_What to do:_
The answer should be each line of the records that contains the word "none"; please copy them all.

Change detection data
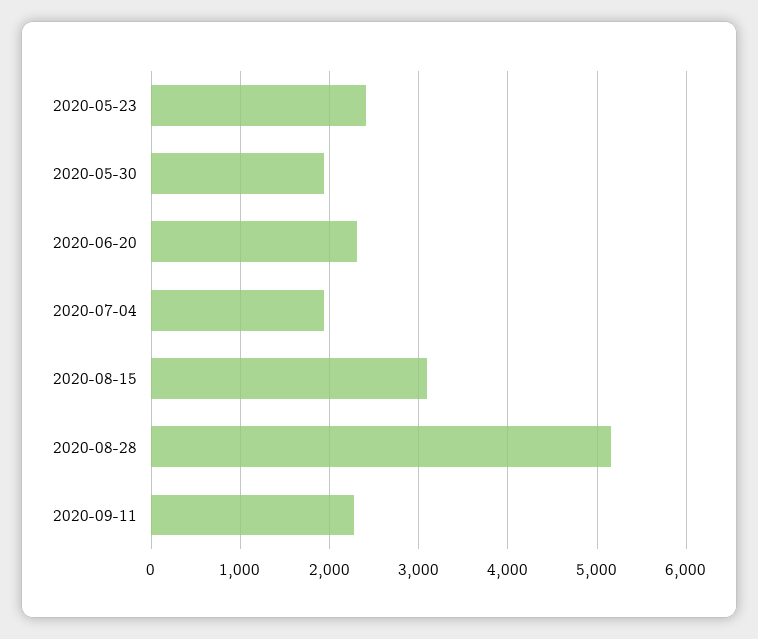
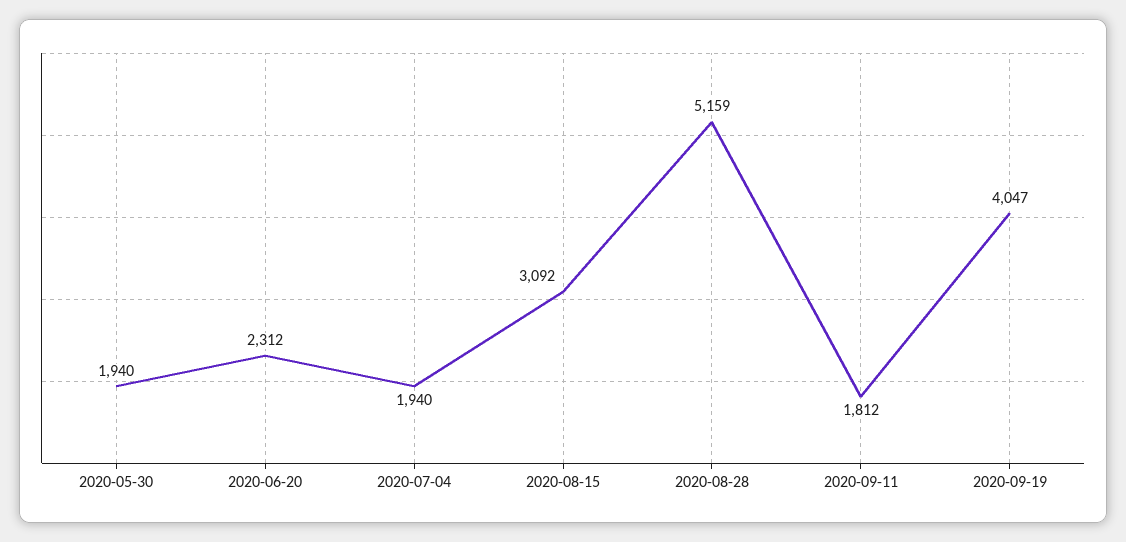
2020-05-23: 2400 -> none
2020-09-11: 2300 -> 1812
2020-09-19: none -> 4047

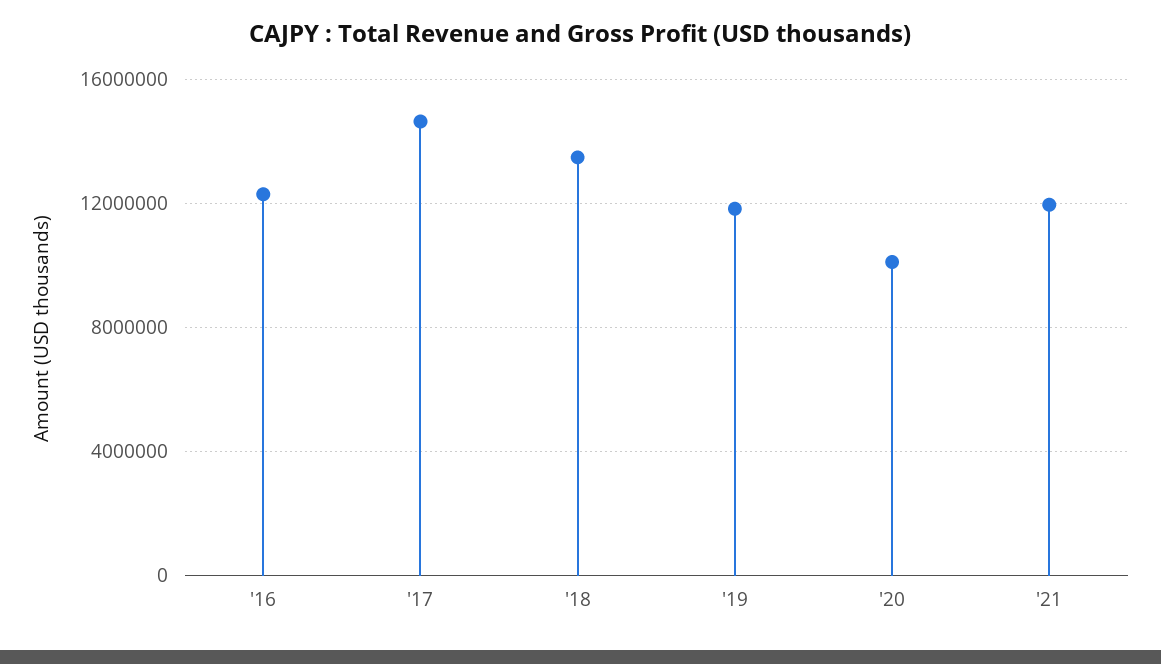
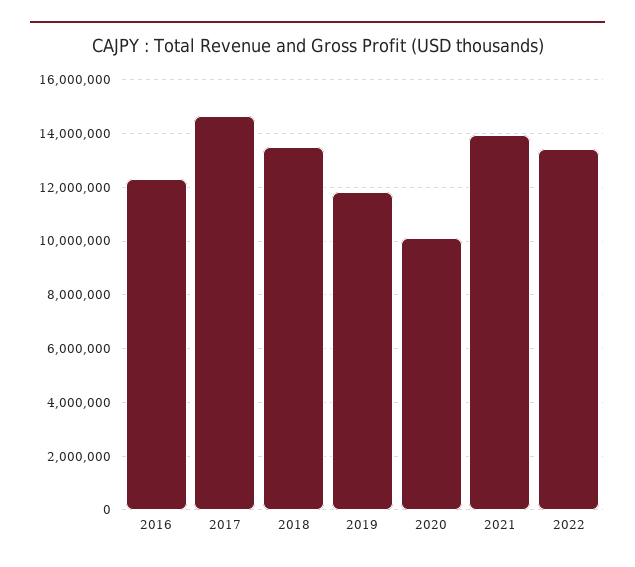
'21: 12000000 -> 14000000
2022: none -> 13500000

_Finished exercise:_
2020-05-23: 2400 -> none
2020-09-19: none -> 4047
2022: none -> 13500000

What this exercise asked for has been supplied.